To listen to teacher voices and gather stories about their work and their lives during the COVID-19 pandemic we used Qualtrics, (tool 6)) to compile our online survey. Qualtrics includes an important function, a metadata timestamp so that we see how the pandemic developed from the teacher and learner perspective over time, seeing the different stages is an insight we did not anticipate at the start of this project. This timestamp will provide an important record and data collection of the affect of the pandemic on learning and teaching. The Qualtrics study opened in April 2020 and remains open, being shared and pushed out via social media and email at different stages of the global health crisis. This will allow us to see changes across time and place by teachers in various countries as COVID restrictions both constrain and collapse learning opportunities. This is a very powerful tool in seeing and hearing teachers’ voices.

Another important tool to support seeing though this mass of data is Open Voyant (tool 7). Voyant Tools is a web-based text reading and analysis tool designed to facilitate seeing through data and generating new visualisations from what emerges in the survey corpus. With Voyant we have been able to collaborate live in the iterative data sets and bring teachers words and thoughts into the collation of strategies to inform our educative and pedagogic responses. The members of the team have been using this tool both individually and together to both explore possibilities and enjoy experiencing a tool that is new to many of us. The unique visualisations have been living in our closed Facebook group so that we can see the data as image and allow these data artworks to resonate.

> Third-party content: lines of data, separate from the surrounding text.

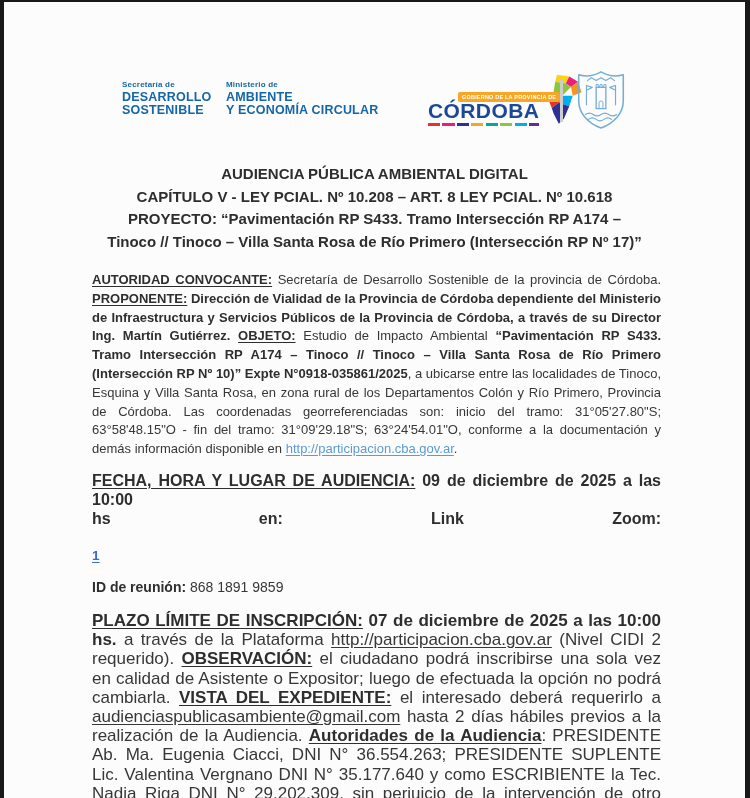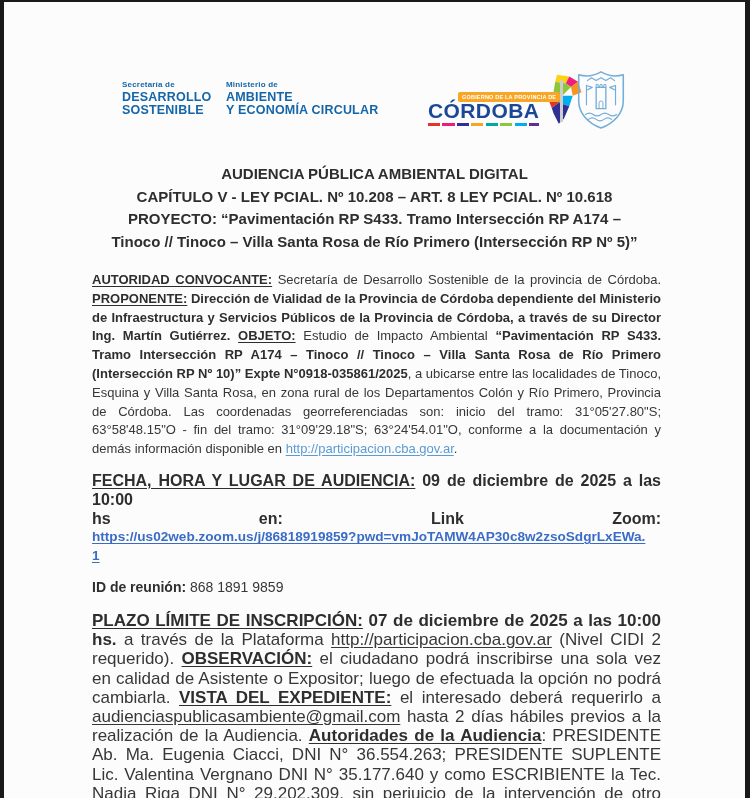--- a/index.html
+++ b/index.html
@@ -116,7 +116,7 @@
     <div>AUDIENCIA PÚBLICA AMBIENTAL DIGITAL</div>
     <div>CAPÍTULO V  - LEY PCIAL. Nº 10.208 – ART. 8 LEY PCIAL. Nº 10.618</div>
     <div>PROYECTO: “Pavimentación RP S433. Tramo Intersección RP A174 –</div>
-    <div>Tinoco // Tinoco – Villa Santa Rosa de Río Primero (Intersección RP Nº 5)”</div>
+    <div>Tinoco // Tinoco – Villa Santa Rosa de Río Primero (Intersección RP Nº 17)”</div>
   </div>
 
   <div class="bodytext">

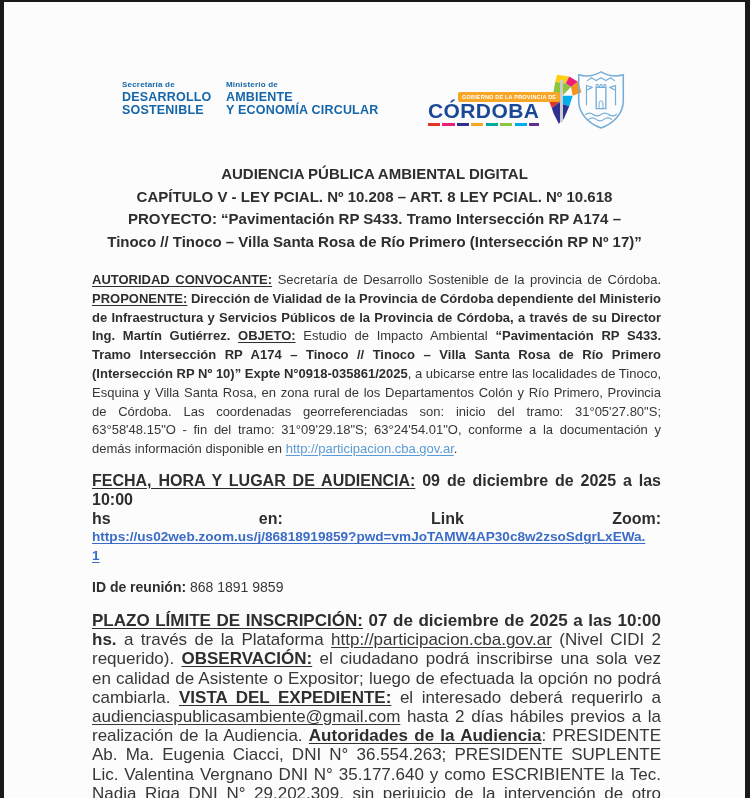--- a/index.html
+++ b/index.html
@@ -134,7 +134,7 @@
         <span class="b">Link</span>
         <span class="b">Zoom:</span>
       </div>
-      <a class="lnk-zoom"><span>https://us02web.zoom.us/j/86818919859?pwd=vmJoTAMW4AP30c8w2zsoSdgrLxEWa.</span><br><span>1</span></a>
+      <a class="lnk-zoom"><br><span>1</span></a>
     </div>
 
     <div class="meeting">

After gaining ethics approval at each of the universities involved in the study our initial plans were to close the survey in July.  We now see that in different states and countries the situation is continuing to change, so to allow for more diverse teacher voices to continue to be heard and allow the sharing of their changing stories the survey will continue to be open into the future. With over 500 responses from various countries this is becoming an important piece of research for education.